Factor theory. If F(a) = 0 then (x - a) is a factor of F(x).
Synthetic division. See example 1 below.
Cubic formula method : It is not simple as quadratic formula.

2. Roots of cubic equations

1. It must have one real root with 2 complex roots.
2. It can have 3 different real roots.
3. It can have 3 same real roots.
4. It can have 1 real with 2 same real roots.

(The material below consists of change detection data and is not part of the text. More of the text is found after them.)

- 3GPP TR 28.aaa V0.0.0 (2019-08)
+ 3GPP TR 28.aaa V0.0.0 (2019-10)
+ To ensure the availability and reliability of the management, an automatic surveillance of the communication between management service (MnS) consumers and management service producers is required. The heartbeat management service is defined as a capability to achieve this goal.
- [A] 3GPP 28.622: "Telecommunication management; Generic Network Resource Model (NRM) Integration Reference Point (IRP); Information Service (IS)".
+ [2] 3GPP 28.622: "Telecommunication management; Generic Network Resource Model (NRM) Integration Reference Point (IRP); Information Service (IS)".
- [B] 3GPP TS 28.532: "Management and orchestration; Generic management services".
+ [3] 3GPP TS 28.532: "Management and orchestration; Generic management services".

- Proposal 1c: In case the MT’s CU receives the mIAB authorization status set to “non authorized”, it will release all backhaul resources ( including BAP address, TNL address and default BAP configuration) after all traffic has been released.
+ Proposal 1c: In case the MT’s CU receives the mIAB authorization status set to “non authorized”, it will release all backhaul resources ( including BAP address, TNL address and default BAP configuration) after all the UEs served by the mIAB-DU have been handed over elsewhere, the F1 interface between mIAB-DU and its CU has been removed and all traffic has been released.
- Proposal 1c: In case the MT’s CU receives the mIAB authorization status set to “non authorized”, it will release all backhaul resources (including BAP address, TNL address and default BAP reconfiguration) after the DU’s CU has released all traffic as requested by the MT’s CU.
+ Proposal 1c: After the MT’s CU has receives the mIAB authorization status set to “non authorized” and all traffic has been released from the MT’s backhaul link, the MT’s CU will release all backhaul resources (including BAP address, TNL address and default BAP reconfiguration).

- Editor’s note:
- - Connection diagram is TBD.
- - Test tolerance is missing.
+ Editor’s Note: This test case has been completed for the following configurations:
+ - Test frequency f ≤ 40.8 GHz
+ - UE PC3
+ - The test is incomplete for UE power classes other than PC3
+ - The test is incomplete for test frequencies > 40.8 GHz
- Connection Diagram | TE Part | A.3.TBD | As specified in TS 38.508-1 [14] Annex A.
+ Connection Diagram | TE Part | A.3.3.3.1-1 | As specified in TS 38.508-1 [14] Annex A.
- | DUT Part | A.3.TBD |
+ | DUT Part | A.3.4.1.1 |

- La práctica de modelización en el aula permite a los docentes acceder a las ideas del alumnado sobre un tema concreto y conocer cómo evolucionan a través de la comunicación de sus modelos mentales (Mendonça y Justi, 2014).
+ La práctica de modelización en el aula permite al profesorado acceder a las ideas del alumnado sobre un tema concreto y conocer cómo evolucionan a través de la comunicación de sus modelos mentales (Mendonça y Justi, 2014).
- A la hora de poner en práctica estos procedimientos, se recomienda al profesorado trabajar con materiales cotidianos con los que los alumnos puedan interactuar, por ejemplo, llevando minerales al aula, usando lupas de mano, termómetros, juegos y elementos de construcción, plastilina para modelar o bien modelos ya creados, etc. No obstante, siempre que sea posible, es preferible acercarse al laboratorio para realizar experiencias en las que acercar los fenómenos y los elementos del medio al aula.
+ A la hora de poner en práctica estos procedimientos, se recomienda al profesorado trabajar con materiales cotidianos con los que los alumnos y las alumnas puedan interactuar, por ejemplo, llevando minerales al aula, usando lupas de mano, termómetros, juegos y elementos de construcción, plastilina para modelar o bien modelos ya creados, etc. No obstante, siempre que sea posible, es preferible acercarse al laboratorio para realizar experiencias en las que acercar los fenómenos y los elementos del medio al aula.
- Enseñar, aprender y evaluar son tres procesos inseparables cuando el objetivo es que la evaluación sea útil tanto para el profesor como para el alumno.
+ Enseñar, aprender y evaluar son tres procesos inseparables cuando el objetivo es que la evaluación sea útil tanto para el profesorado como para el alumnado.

3. Cubic equation roots theory

Let r, s, t be roots of cubic equation a*x^3 + b*x^2 + c*x + d = 0.
Sum of roots : r + s + t = -b/a.
Combination of 2 roots : r*s + r*t + s*t = c/a.
Product of roots : r*s*t = -d/a.

Example 1 : Solve 11*x^3 + 32*x - 58*x + 5 = 0
Hint to use synthetic division

Start trail with 1/11, 5/11, 1 and 5

Solution

11 32 -58 +5 | 1/11
00 01 +03 -5
-------------
11 33 -55 0
Hence x1 = 1/11 is one root.
Hence (x - 1/11)*(11*x^2 + 33*x - 55) = 0
Hence 11*x^2 + 33*x - 55 = 0 or x^2 + 3*x - 5 = 0
Using quadratic formula we have
x2 = (-3 + Sqr(29))/2 and x3 = (-3 - Sqr(29))/2

Verify using equation theory

Sum of roots : x1 + x2 + x3 = -32/11
Product of roots : x1*x2*x3 = -5/11

Example 2 : x^3 - 18*x^2 + k*x + 91 = 0 has one rational roots and k is integer. Find k.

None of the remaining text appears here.